With today’s orders list, the Court issued one opinion and granted one petition for review. For those watching the calendar, the Court is scheduled to hold another internal conference next Monday and Tuesday.

Casteel does not apply to an erroneous contributory-negligence submission

Thota v. Young, No. 09-0079 (Green, J.) (opinion).

This was a medical-malpractice case that actually made it past the expert-witness phase to a merits trial. The question on appeal was whether a jury charge question about contributory negligence (by the patient) had been erroneous and, if so, whether that was a harmful error. The doctor argued that this issue had been waived because the plaintiff had not made a specific enough objection at the charge conference.

Where there is broad-form submission, there are appellate lawyers arguing over Casteel. In this case, the court of appeals concluded that the particular charge error qualified for a Casteel “presumed harm” analysis that would allow it to reverse for a new trial without walking through a formal harmless-erorr analysis. The court of appeals thus ordered a new trial.

The Texas Supreme Court originally denied the petition for review. On rehearing, however, it decided to grant the petition and set it for oral argument last November. Today, the Court issued a unanimous opinion reversing the court of appeals. (I wrote a blurb about the case when rehearing was granted.)

The Court first addressed the question of whether this appellate point had been preserved by a no-evidence objection. Here, it sided with the plaintiff, concluding that — at least for this particular type of charge error — the no-evidence objection was specific enough.

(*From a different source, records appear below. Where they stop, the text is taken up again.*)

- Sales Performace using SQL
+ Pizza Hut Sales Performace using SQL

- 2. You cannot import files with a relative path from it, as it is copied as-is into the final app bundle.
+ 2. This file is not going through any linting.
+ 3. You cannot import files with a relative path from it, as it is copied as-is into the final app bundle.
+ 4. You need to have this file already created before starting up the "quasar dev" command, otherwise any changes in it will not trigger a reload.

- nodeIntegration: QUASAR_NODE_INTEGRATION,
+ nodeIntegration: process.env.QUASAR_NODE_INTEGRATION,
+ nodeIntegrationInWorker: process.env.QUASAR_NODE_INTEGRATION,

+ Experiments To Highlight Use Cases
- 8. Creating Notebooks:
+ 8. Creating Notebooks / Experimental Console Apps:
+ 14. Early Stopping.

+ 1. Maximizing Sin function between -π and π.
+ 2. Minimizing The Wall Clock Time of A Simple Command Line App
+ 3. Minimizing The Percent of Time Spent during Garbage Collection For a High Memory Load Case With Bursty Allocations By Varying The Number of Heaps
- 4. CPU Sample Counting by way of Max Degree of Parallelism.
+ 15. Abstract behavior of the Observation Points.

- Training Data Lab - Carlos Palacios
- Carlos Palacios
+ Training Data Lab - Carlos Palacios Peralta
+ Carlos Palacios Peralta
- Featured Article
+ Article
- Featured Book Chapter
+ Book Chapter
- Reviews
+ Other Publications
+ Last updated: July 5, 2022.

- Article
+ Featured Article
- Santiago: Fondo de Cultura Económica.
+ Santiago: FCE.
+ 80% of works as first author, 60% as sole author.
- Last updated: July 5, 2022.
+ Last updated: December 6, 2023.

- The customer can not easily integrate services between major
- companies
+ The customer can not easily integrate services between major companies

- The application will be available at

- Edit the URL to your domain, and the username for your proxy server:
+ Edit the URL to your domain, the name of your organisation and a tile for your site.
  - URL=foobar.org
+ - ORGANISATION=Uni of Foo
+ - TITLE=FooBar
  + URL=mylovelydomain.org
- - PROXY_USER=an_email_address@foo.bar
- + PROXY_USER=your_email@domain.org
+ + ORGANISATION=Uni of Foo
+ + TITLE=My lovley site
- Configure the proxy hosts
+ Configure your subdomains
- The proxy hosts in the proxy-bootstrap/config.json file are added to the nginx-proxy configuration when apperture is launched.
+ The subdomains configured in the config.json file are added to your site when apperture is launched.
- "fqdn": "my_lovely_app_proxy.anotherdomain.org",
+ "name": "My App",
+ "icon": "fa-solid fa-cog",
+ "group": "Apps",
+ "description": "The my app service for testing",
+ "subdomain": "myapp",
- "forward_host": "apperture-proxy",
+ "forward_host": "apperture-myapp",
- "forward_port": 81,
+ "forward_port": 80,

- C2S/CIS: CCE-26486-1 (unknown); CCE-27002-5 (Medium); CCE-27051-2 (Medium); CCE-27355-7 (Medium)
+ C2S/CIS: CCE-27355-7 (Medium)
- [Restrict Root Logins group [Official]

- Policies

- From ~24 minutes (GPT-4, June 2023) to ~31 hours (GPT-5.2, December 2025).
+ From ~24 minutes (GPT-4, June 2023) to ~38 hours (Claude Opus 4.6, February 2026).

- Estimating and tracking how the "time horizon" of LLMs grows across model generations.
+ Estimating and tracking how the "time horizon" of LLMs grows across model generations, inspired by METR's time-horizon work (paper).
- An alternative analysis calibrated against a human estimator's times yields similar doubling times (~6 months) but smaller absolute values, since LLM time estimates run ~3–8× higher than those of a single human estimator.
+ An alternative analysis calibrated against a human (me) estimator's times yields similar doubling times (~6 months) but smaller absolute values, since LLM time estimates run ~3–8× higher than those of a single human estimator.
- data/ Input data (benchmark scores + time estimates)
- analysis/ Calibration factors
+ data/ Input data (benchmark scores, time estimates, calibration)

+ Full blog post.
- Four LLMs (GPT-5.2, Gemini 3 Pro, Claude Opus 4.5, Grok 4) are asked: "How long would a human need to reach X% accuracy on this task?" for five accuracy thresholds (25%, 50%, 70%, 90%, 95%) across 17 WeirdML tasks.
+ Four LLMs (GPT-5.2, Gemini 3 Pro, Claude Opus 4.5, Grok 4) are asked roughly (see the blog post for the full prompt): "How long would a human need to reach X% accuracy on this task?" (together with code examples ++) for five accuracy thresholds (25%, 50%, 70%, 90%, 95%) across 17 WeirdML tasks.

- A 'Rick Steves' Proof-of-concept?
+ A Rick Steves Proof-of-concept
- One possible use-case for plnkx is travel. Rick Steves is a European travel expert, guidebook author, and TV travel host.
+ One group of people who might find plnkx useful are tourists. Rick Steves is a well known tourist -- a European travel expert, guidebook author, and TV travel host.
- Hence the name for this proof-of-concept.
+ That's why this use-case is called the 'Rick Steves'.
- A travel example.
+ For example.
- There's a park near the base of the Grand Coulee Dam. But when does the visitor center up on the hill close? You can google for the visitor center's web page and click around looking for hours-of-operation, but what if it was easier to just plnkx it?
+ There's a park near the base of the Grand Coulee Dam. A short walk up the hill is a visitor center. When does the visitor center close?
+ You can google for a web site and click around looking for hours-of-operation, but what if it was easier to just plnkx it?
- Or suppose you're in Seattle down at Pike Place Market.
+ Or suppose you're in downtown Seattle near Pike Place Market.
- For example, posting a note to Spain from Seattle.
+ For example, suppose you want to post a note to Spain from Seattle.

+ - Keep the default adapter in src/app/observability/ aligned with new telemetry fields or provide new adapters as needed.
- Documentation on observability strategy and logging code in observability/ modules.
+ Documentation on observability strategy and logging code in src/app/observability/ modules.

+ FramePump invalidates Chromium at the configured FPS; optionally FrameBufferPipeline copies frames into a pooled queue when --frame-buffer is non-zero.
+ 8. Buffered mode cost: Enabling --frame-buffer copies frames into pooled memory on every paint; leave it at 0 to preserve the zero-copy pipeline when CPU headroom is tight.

It then reached the question whether this charge error was significant enough to reverse the judgment. The Court rejected the court of appeals’s analysis about “presumed harm,” concluding that the “presumed harm” analysis of Casteel did not apply to a contributory-negligence question in a case with only one theory of liability.

That extends (or maybe just applies) the Court’s decision in Bed, Bath, and Beyond v. Urista, which had refused to apply the presumed-harm rule to an erroneous “inferential rebuttal” instruction in a single-theory case. This case, unlike Urista involved a question about a defense (not just an instruction about weighing the evidence). But the Court found the principle the same, refusing to presume that it was harmful error.

The Court then walked through a more traditional harmful-error analysis, concluding that any error here was not harmful. It reversed the court of appeals and remanded to that Court for it to consider other issues in the case.

New grant: Debts of a spouse after divorce

The Court granted the petition for review in Tedder v. Gardner Aldrich, LLP, No. 11-0767, a divorce case out of the Fort Worth Court of Appeals. The case should be scheduled for an oral argument on the fall calendar.

The suit is between one of the wife’s creditors and her ex-husband. And, if you couldn’t guess by the style of the case, the wife’s creditor (Gardner Aldrich LLP) is the law firm she hired to handle the divorce litigation. The husband’s petition for review argues that the Family Code limits which debts of a spouse can be attributed to the other, and that the creditor did not establish that the debts involved were “necessaries” or that the husband had not complied with the support orders of the divorce court.